A seconda dell’età che hanno, i bambini sono in grado di comprendere delle cose diverse a livello cognitivo.
Tendenzialmente, si possono considerare diverse fasi, che dipendono molto dalle caratteristiche del singolo bambino e dalla cultura in cui è immerso:
• 3-5 anni: la morte è considerata come un processo reversibile, cioè non definitivo.
• 6-9 anni: l’immaginario infantile è in questo periodo fisiologicamente abitato da mostri, fantasmi e scheletri (la paura del buio e gli incubi notturni sono tipici); ma si tratta comunque di personaggi che il bambino sa essere immaginari, e che quindi sono esorcizzabili. Secondo alcuni autori, dai 7 anni il bambino accede all’idea della propria mortalità, che associa facilmente al dolore fisico.
• progressivamente dagli 8 anni, e comunque tra i 9-12: la morte arriva a essere concepita come un evento irreversibile; vi è quindi la consapevolezza di un destino che accomuna tutti gli esseri viventi.

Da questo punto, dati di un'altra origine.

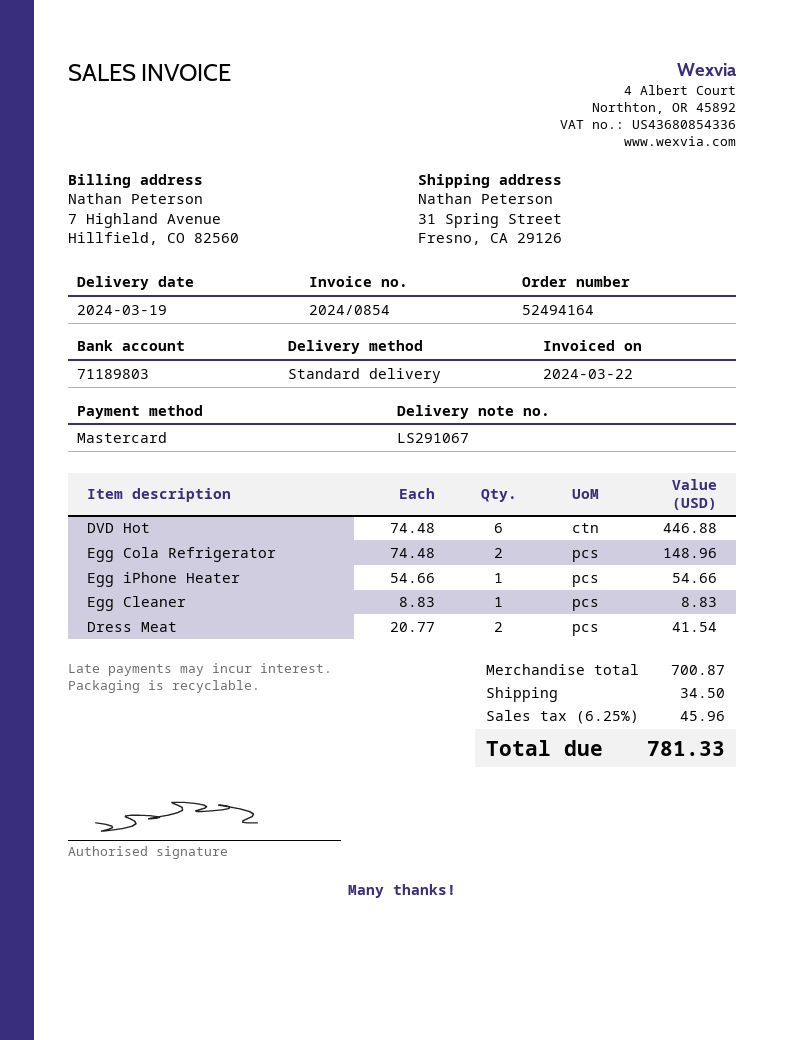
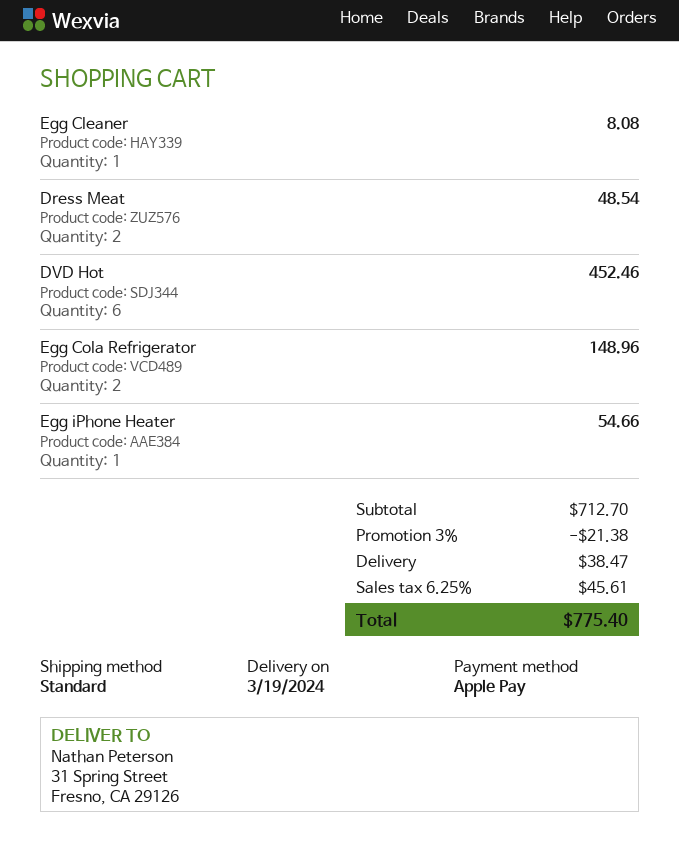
payment method: Mastercard -> Apple Pay
DVD Hot: 6 for 446.88 -> 6 for 452.46
Egg Cleaner: 1 for 8.83 -> 1 for 8.08
Dress Meat: 2 for 41.54 -> 2 for 48.54
subtotal: 700.87 -> 712.70
discount: none -> 3% = 21.38
shipping: 34.50 -> 38.47
tax: 6.25% = 45.96 -> 6.25% = 45.61
total: 781.33 -> 775.40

Quando Michela aveva 8 anni è morta Kira, la cagna che aveva sin da quando è nata: è stata molto dura per lei. Una delle cose che abbiamo deciso di fare insieme è stato decorare una lanterna volante con messaggi e disegni per Kira, da parte di ogni membro della famiglia. Poi abbiamo aspettato il buio e siamo andati insieme a farla volare. Credo che per Michela sia stato fondamentale dare forma a quello che provava, condividerlo con la sua famiglia, osservare la sofferenza degli altri (diversa dalla sua, ma non per questo meno intensa), potersi immaginare una Kira da qualche parte nel cielo che ricevesse i nostri messaggi.

lanterna volante

Se un adulto è in grado di immaginare la morte come un evento certamente doloroso, ma di fatto ineludibile, e se è in grado di parlare di quello che sente, allora anche un bambino potrà trovare accoglienza per le proprie sensazioni.

Ormai, dentro le famiglie e spesso anche negli altri luoghi affettivi che il bambino frequenta (ad esempio la scuola) è diventato talmente difficile parlare di certe cose che esistono dei veri programmi di “death education”: percorsi esperienziali che aiutino a diventare consapevoli dei propri limiti e a mettere a frutto le competenze necessari per affrontarli. E il limite più stringente di tutti è certamente dato dal nostro essere mortali.
L’educazione è primaria quando si affrontano in anticipo gli strumenti per elaborare e gestire gli eventi, secondaria quando la morte è annunciata o prossima, terziaria quando l’evento luttuoso si è già verificato. 

Ma non suona strano doversi rivolgere ad altri, ad esperti, per affrontare qualcosa che fa intrinsecamente parte della nostra stessa vita? Potrebbe sembrare strano, ma l'importante è rendersene conto, ed eventualmente chiedere aiuto.